The trend away from personal and private property rights in this country is frightening. If you don't own your home (well you and the bank and the second mortgage company--but you get the point), what do you have that can't be taken away? There's been a lot of talk lately about the "housing bubble" and whether we're going to see a collapse in home prices. I think the demographics and the laws of supply and demand argue against a major bust, but if people start getting the idea that any local developer with enough ties to the city council or county commission can take your home, that may change. Home ownership looks a lot less attractive if a deep pocketed developer can take it away at will.

And it's more than passing strange that the "liberal" side of the court sided with the developers against the "little people." Isn't it supposed to be the conservatives on the side of corporate greed? Yet the court's conservative wing opposed this innovative definition of public use and supported the homeowners. There are valid, truly public reasons for which homes must be taken--but such takings, while authorized by the Consitution should be rare, not common. And the unpleasant reality, highlighted by the new Souter land grab attempt, is that the well-connected and powerful are not the ones who lose out in these arrangements.

So Mr. Hotel Developer going after David Souter's land--good luck. It would certainly be poetic justice for you to succeed.

6/27/2005

Pick a Side

I'm more than a little disgusted with the Supreme Court. Today they ruled on two Ten Commandments cases. In the Kentucky case, they ruled that an inside display of the Ten Commandments along with other documents was wrong. In the Texas case, they ruled that an outside display of the Ten Commandments along with other monuments was okay. This from people who meet in a building with the Ten Commandments carved on the walls.

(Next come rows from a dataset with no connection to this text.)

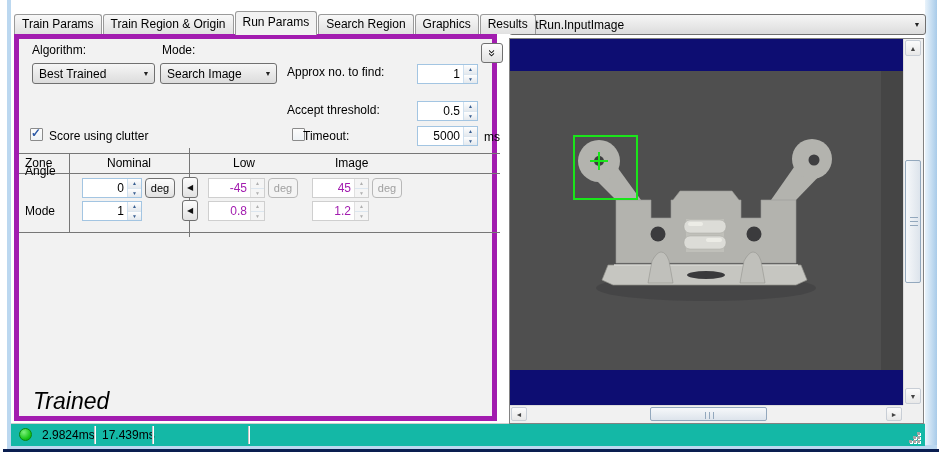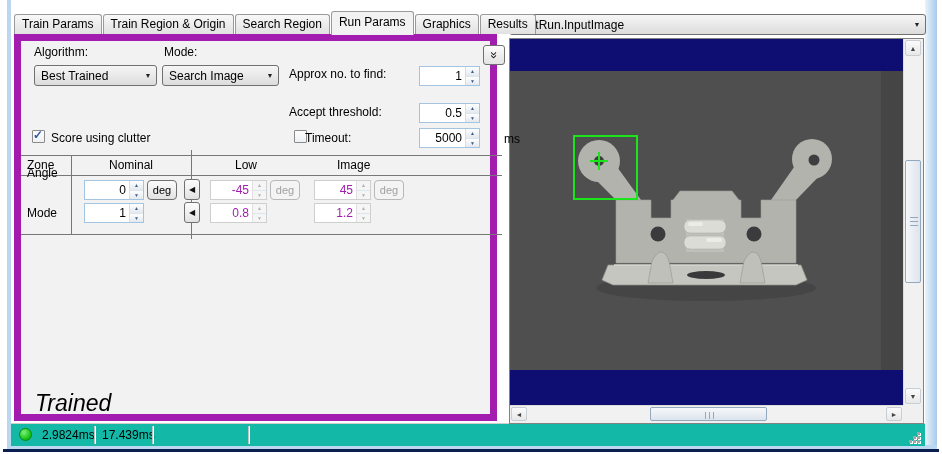"Search Region" div.tab { order: before "Run Params" -> after "Run Params" }
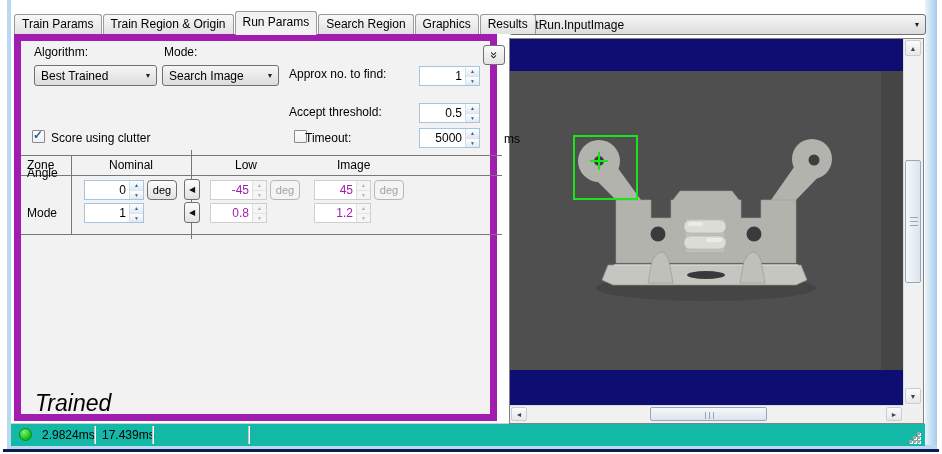"Algorithm:" .tabpage { border: 7px solid #a21caf -> 5px solid #a21caf }
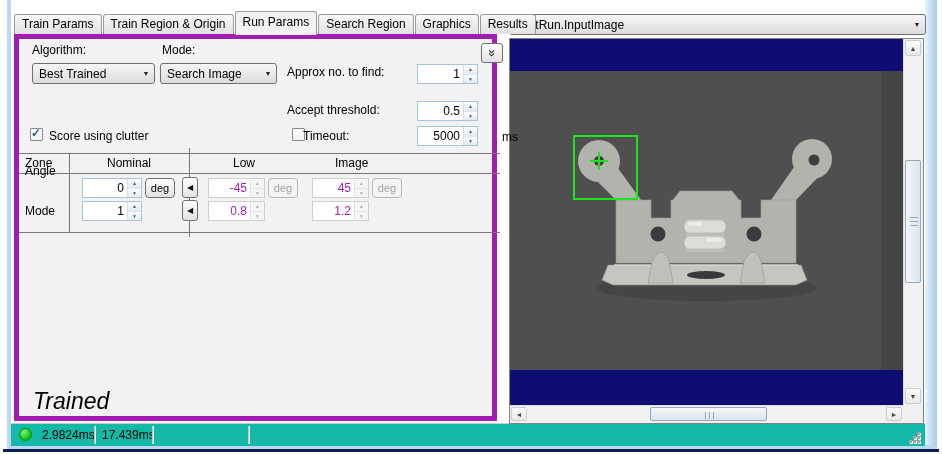"ms" span.lbl { left: 483px -> 465px }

I don't believe that the First Amendment requires the level of hostility toward religion that is currently accepted as normal. In fact, if you showed Washington or Adams or even Jefferson what is going on now, I think they'd be horrified with how their concept of the freedom of religion has been twisted. But even if you come down on the other side of the fence, I don't see how anybody can happy with today's rulings.

We don't have anything resembling the rule of law when every display has to be individually judged by nine people who give different answers based on something they can't seem to clearly define. It's judicial tyranny. And it should stop.

6/26/2005

I HATE Airplanes

No, it's not the noise...or the crowded planes with their tiny seats...or the guy in front of you who slams his seat all the way back...or the wait at the airport...or the fudging the airlines do with their schedules so you can push back from the gate 14 minutes after the scheduled departure time and still land 5 minutes before the scheduled arrival time.

None of those are the basis of my complaint. Airplanes make it possible for your oldest child to go off to for a weeklong camp at the college she's about to attend in the fall. Given that she was born about six months ago, I'm not sure how we came to this point. Not sure how she became a young adult--poised, confident, gifted, and mature--overnight.And I'm not sure how we're supposed to live without her at home.

I REALLY hate airplanes...and time.

6/25/2005

I Have Been Assimilated

Resistance having proved futile (as predicted by certain rather prescient sci-fi scriptwriters) I have finally broken down and joined the blogosphere. It remains to be seen if anyone will notice or care, but then, that's really content dependent isn't it?